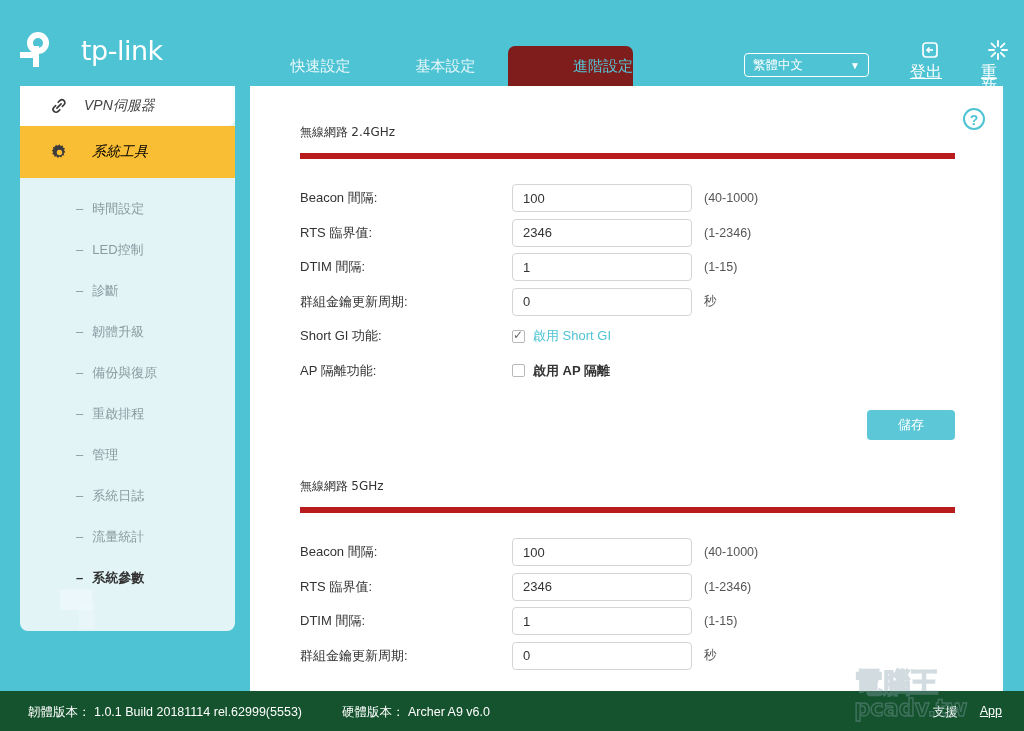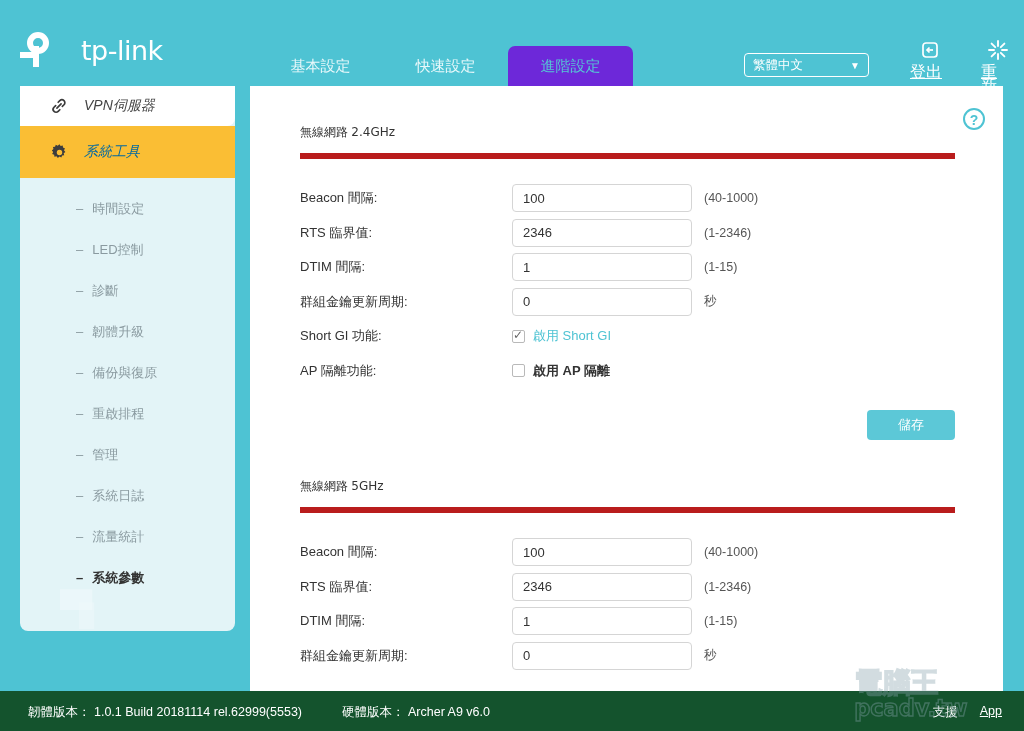--- a/index.html
+++ b/index.html
@@ -349,8 +349,8 @@
   </div>
 
   <div class="nav-tabs">
+    <div class="nav-tab">快速設定</div>
     <div class="nav-tab">基本設定</div>
-    <div class="nav-tab">快速設定</div>
     <div class="nav-tab active">進階設定</div>
   </div>
 

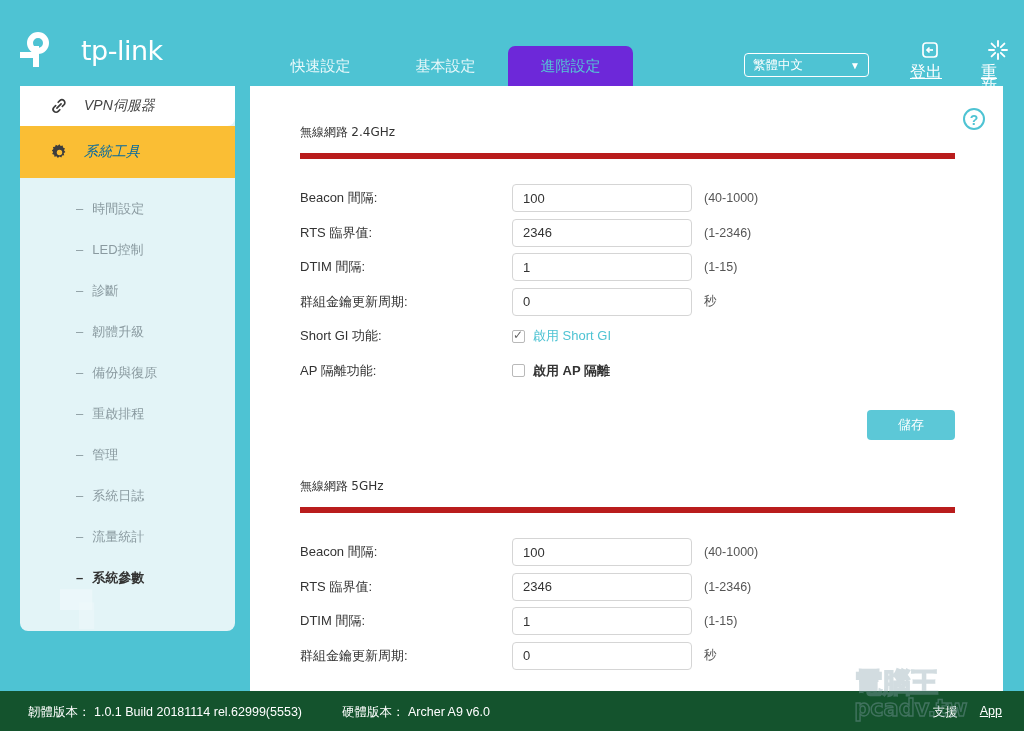--- a/index.html
+++ b/index.html
@@ -84,12 +84,13 @@
     user-select: none;
   }
   .nav-tab.active {
-    background: #6d28d9;
+    background: #7f1d1d;
     color: #55c5d5;
     border-radius: 7px 7px 0 0;
     height: 40px;
     box-sizing: border-box;
     padding-top: 11px;
+    text-align: right;
   }
 
   .lang-select {

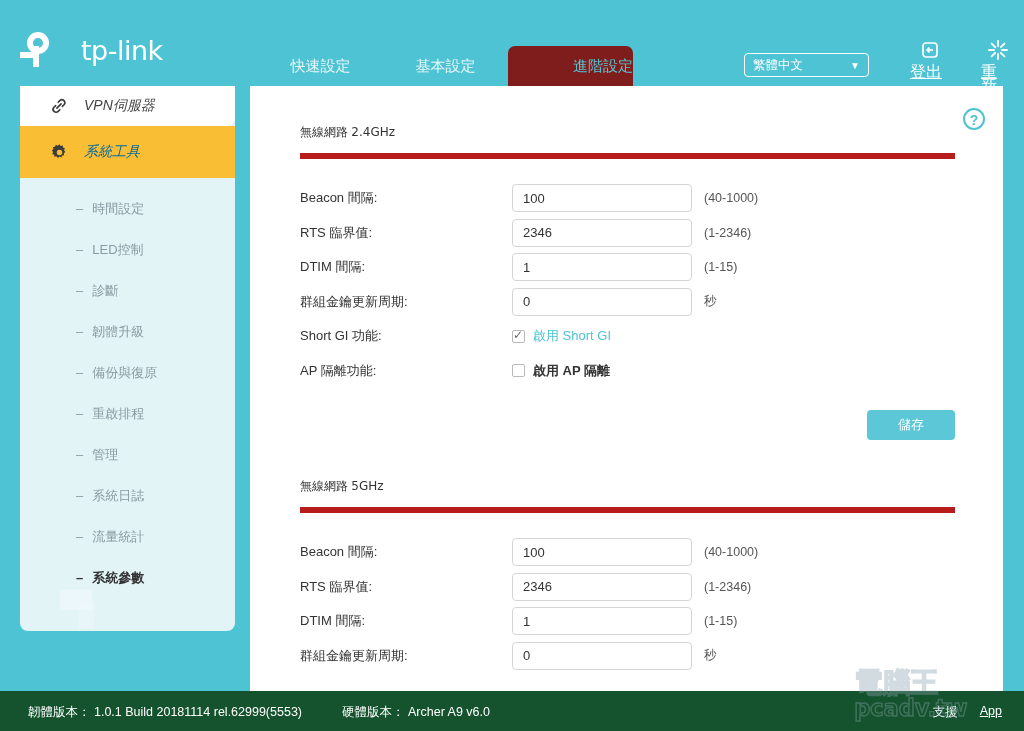--- a/index.html
+++ b/index.html
@@ -166,7 +166,7 @@
     display: flex; align-items: center; justify-content: center;
   }
   .side-label { font-size: 14px; color: #444; font-style: italic; }
-  .side-main .side-label { color: #0369a1; }
+  .side-main .side-label { color: #000000; margin-left: 8px; }
 
   .sub-list { padding-top: 10px; }
   .sub-item {

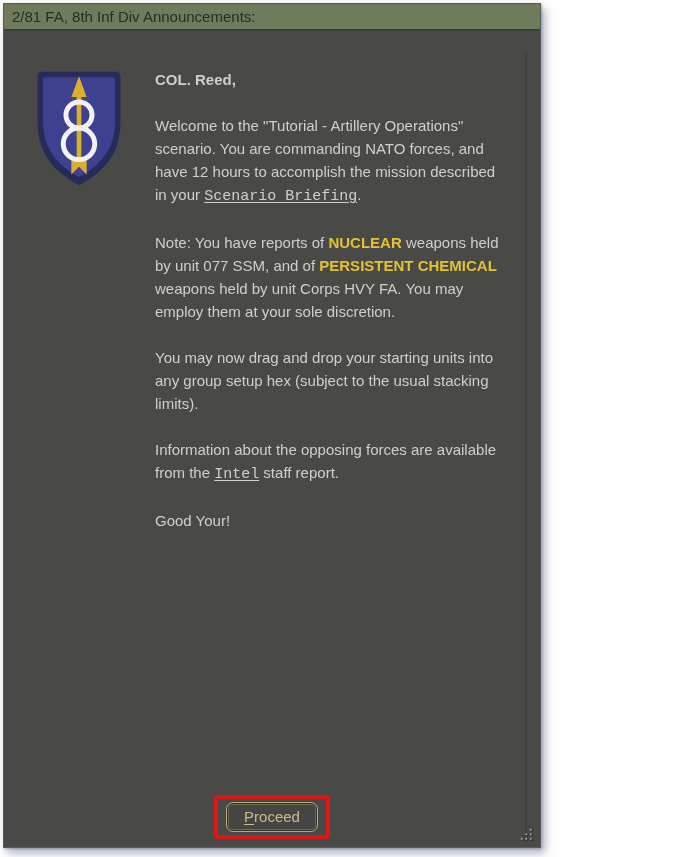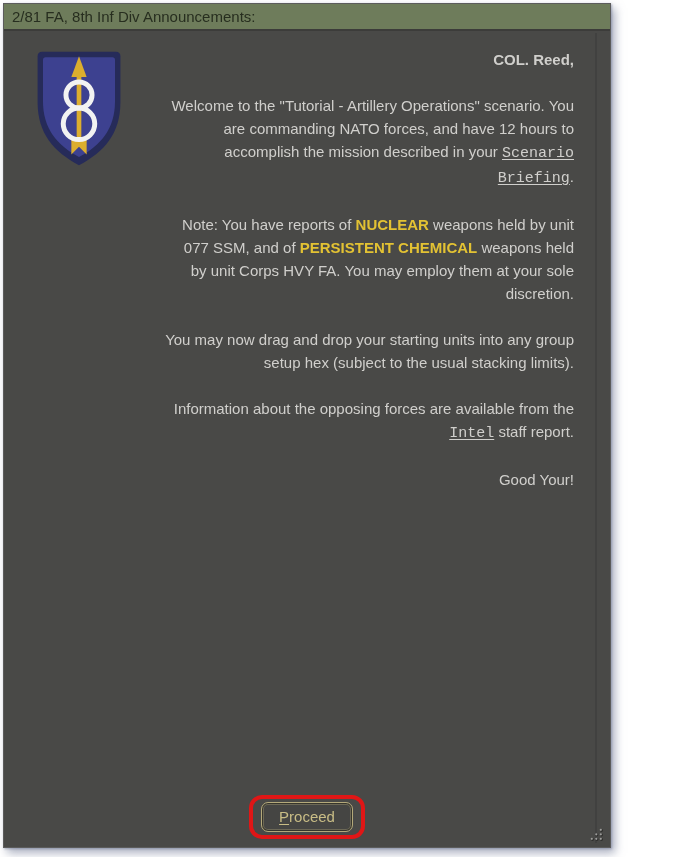--- a/index.html
+++ b/index.html
@@ -7,11 +7,12 @@
     font-family:"Liberation Sans", sans-serif; }
 
   .window {
-    position:absolute; left:3px; top:3px; width:608px; height:845px;
+    position:absolute; left:3px; top:3px; width:538px; height:845px;
     border:1px solid #5c5c5c;
     box-shadow: 4px 5px 9px rgba(100,110,140,0.55), 1px 1px 2px rgba(80,90,120,0.4);
     display:flex; flex-direction:column;
     background:var(--body-bg);
+    gap:20px;
   }
 
   .titlebar {

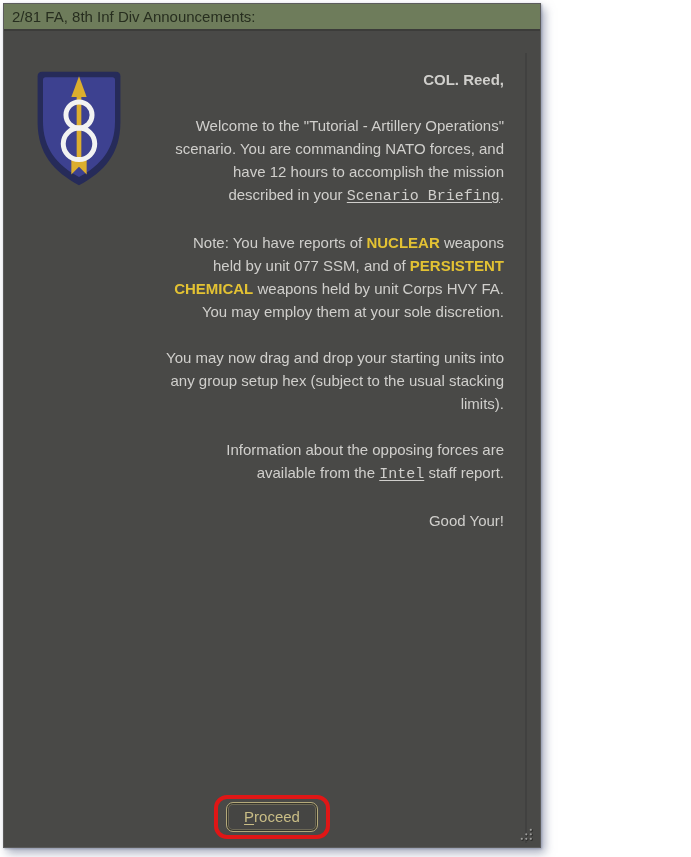--- a/index.html
+++ b/index.html
@@ -49,7 +49,7 @@
     font-size:15px; line-height:23px;
     padding-right:6px;
   }
-  .message-col p { margin:0 0 23px 13px;text-align:right; }
+  .message-col p { margin:0 0 23px 4px; }
   .message-col .strong { font-weight:bold; }
   .message-col .link {
     color:var(--text-color);

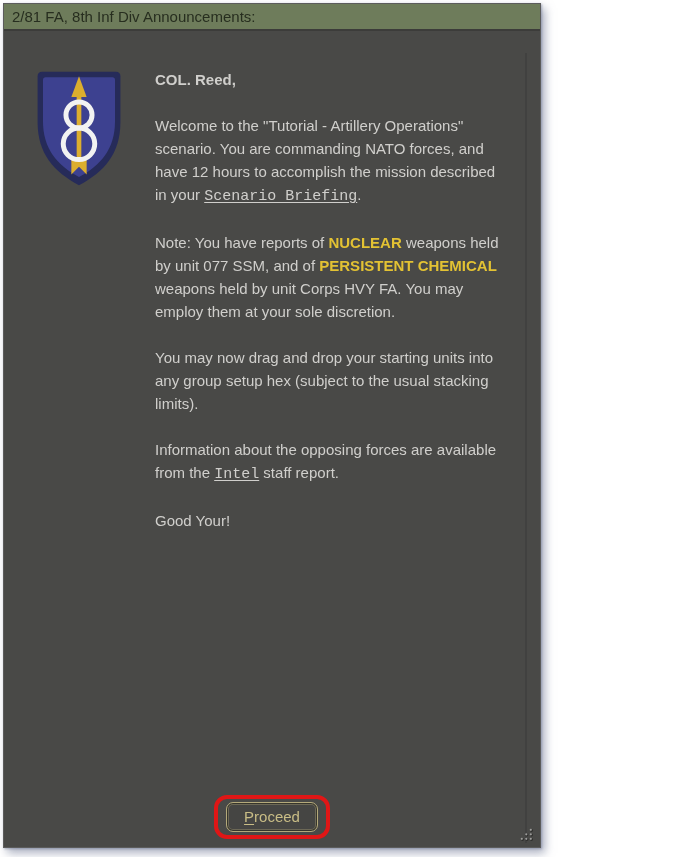--- a/index.html
+++ b/index.html
@@ -66,7 +66,7 @@
   }
   .annotation-box {
     border:4px solid var(--annotation-red);
-    border-radius:13px;
+    border-radius:4px;
     padding:3px 8px;
     background:transparent;
   }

==*==

- _THE TASK_
If the string "align" is in a line of the entries, pick that line out.

- _RESPONSE TO THIS TASK_
+    text-align: right;
     display: flex; align-items: center; justify-content: center;
-  .message-col p { margin:0 0 23px 13px;text-align:right; }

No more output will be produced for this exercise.